Regulations and staff shortages, particularly in rural markets, remain impediments. But several forces are likely to drive this sector’s growth. HED’s Jaeger expects the bigger healthcare systems to meet most regional needs by expanding their mental health services. (He adds that his firm has associates in Boston and Detroit who are responsible for tracking mental health design trends.)
J.E. Dunn’s Vande Krol anticipates “lots of variations” in what gets built. He would like to see more walk-in clinics that are closer to where people live and might help to overcome negative stigmas.
When asked about the future, Stantec’s Sell mentions Stella’s Place, a free walk-in clinic inside a former factory in Toronto that opened last summer and provides mental health services for young adults (ages 16 to 29). There, a patient can get counseling from a professional or peer. It also has a coffee shop.

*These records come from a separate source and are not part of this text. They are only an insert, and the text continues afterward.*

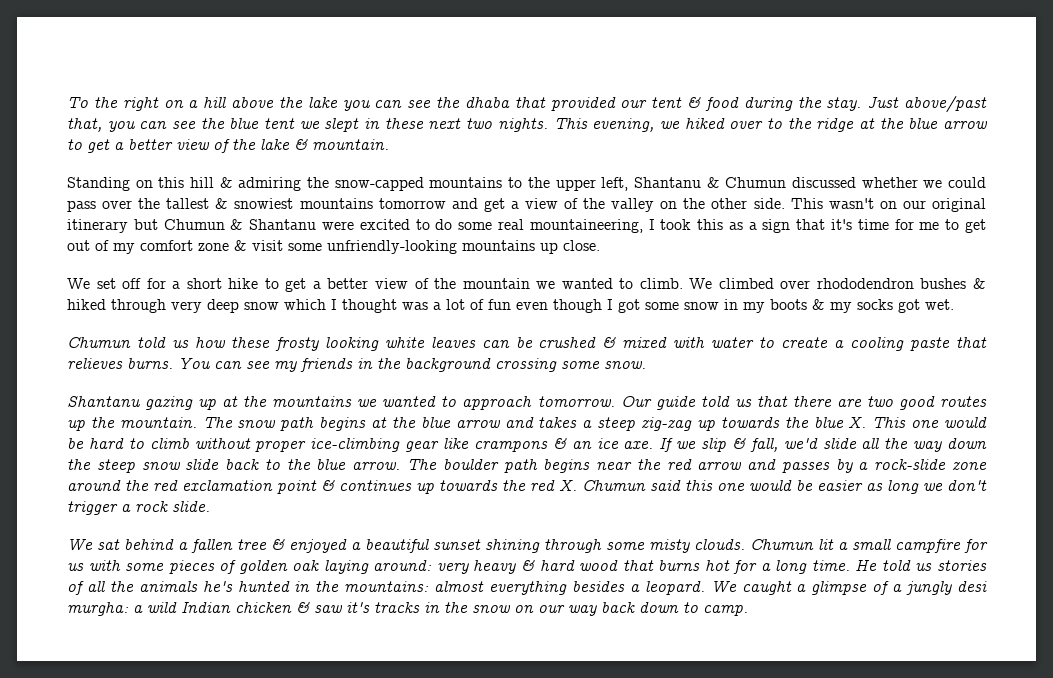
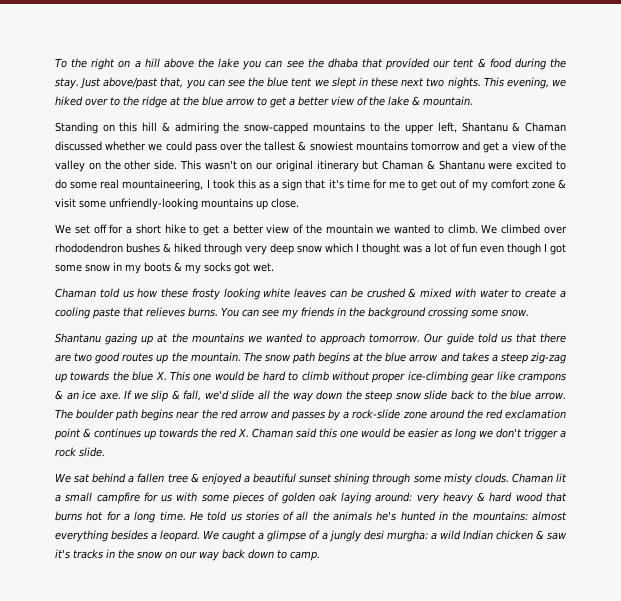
[725,177,787,188] Chumun -> [525,122,567,132] Chaman
[163,219,225,230] Chumun -> [382,160,424,170] Chaman
[67,337,131,348] Chumun -> [55,288,96,298] Chaman
[582,480,646,491] Chumun -> [252,428,293,438] Chaman
[750,539,814,550] Chumun -> [511,473,553,483] Chaman

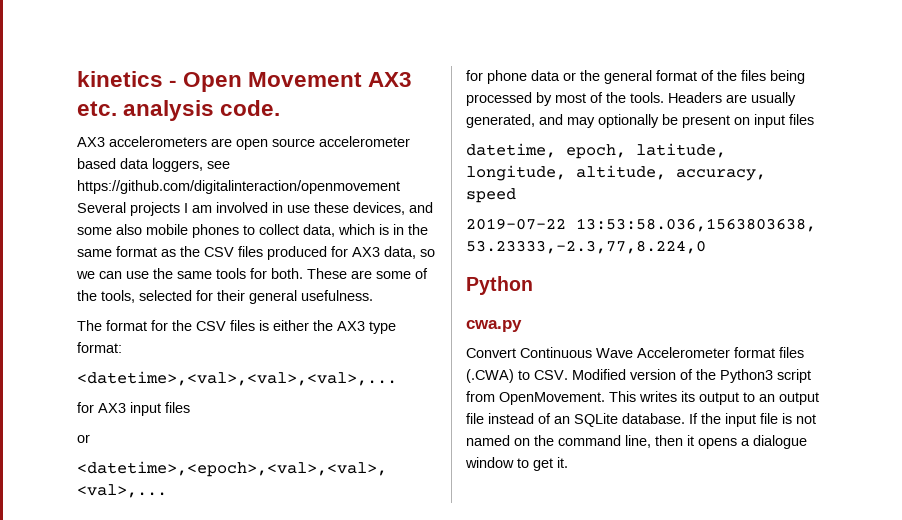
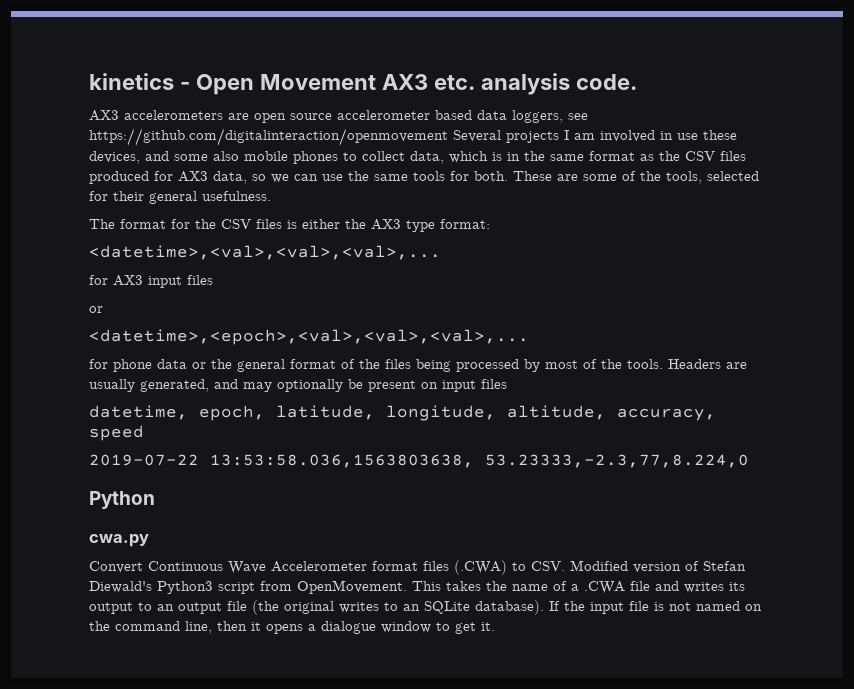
[696,369,716,380] the -> [703,561,746,571] [89,581,152,593] Stefan Diewald's
(636, 396) none -> [446,581,679,594] takes the name of a .CWA file and
[488,413,551,424] instead of -> [252,600,398,615] (the original writes to
[622,413,685,424] database. -> [475,600,544,615] database).

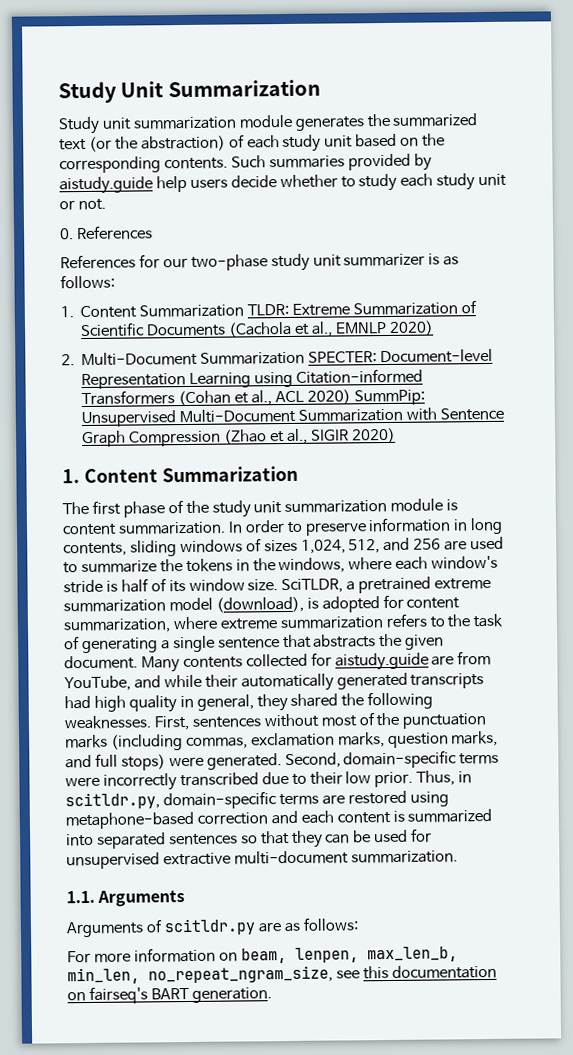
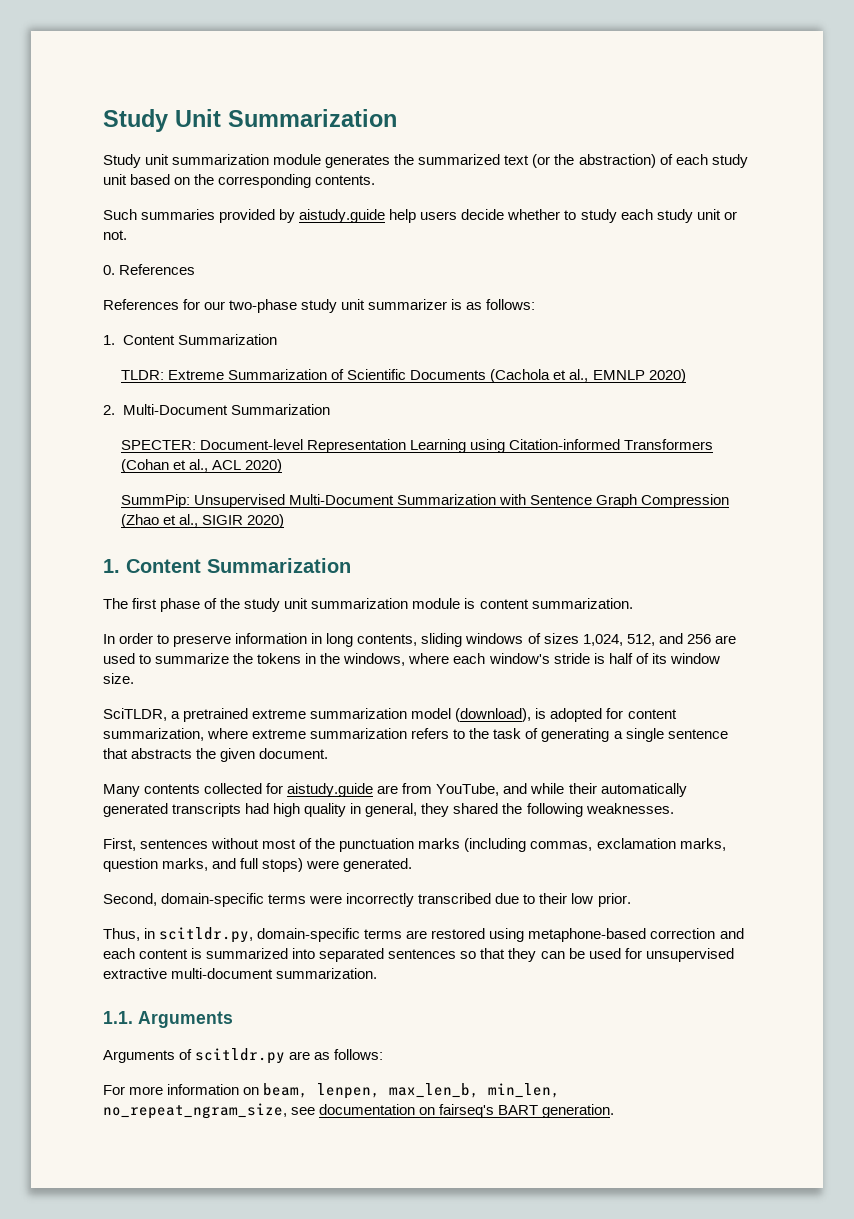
(228, 163) none -> (376, 180) //
(245, 311) none -> (277, 339) //
(306, 358) none -> (330, 409) //
(351, 397) none -> (283, 466) //
(226, 528) none -> (633, 603) //
(279, 585) none -> (134, 678) //
(138, 662) none -> (329, 753) //
(151, 722) none -> (674, 808) //
(282, 761) none -> (413, 865) //
(414, 779) none -> (631, 900) //
[362,966,389,980] this -> (316, 1111) none

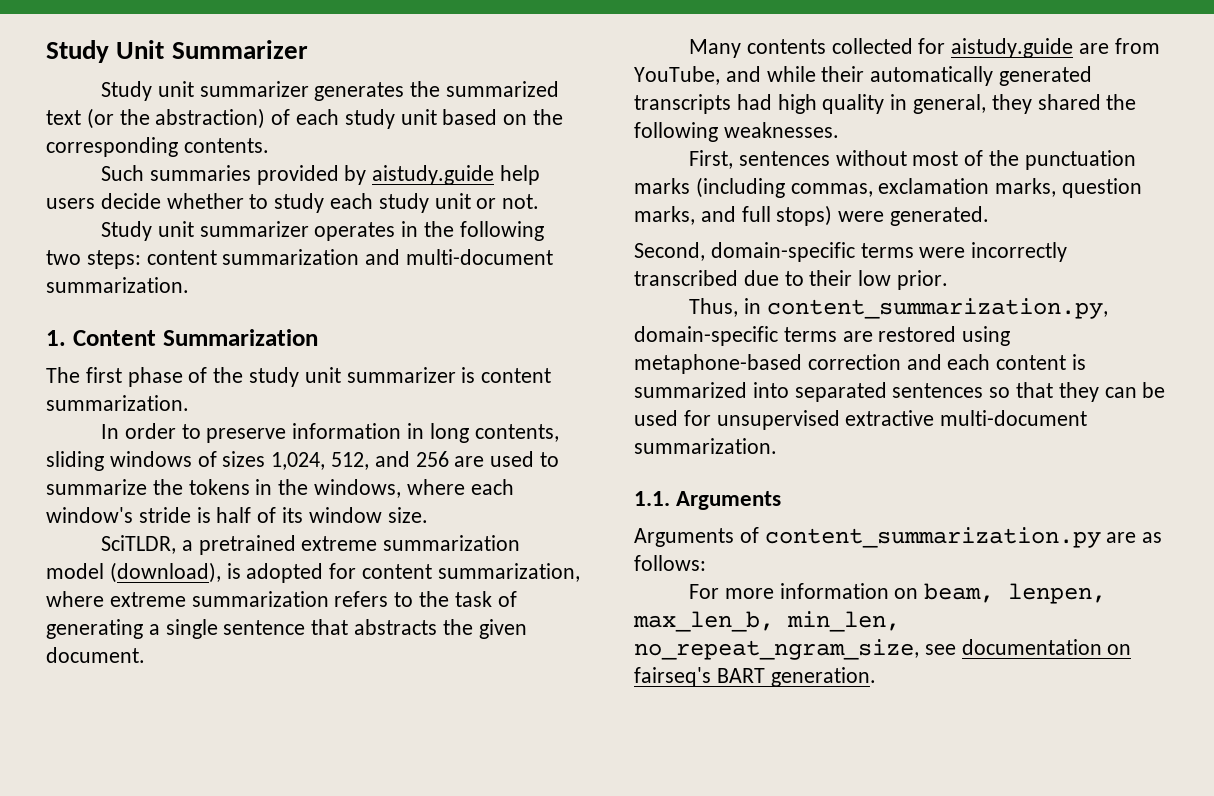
[228,109,397,127] [103,154,322,168] Summarization // Study unit summarization module -> [171,40,308,59] [100,81,309,101] Summarizer // Study unit summarizer
[103,264,196,275] [103,299,536,313] [103,334,277,345] [121,369,686,383] [103,404,330,415] [121,439,714,453] [121,459,283,473] [121,494,730,508] [121,514,285,528] 0. References // References for our two-phase study unit summarizer is as follows: // 1. Content Summarization // TLDR: Extreme Summarization of Scientific Documents (Cachola et al., EMNLP 2020) // 2. Multi-Document Summarization // SPECTER: Document-level Representation Learning using Citation-informed Transformers (Cohan et al., ACL 2020) // SummPip: Unsupervised Multi-Document Summarization with Sentence Graph Compression (Zhao et al., SIGIR 2020) -> [100,221,544,241] [46,249,554,269] [46,277,189,293] Study unit summarizer operates in the following two steps: content summarization and multi-document summarization.
[311,598,461,609] summarization module -> [346,367,456,383] summarizer
[159,927,254,943] scitldr.py, -> [766,298,1108,319] content_summarization.py,
[195,1048,286,1064] scitldr.py -> [764,527,1101,548] content_summarization.py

Several AEC sources also are seeing signs of a connection between mental healthcare and clinical research. One of Perkins&Will’s design projects is the state-owned John S. Dunn Behavioral Sciences Center at UTHealth Houston, which opened a year ago with 264 beds. Davis suggests this could be the largest teaching hospital for mental health in the country. “It’s important for clients to send a message about care and research,” she says.
Giebink of HDR thinks that “it’s only a matter of time” before the already established link between healthcare and research “extends to mental health.”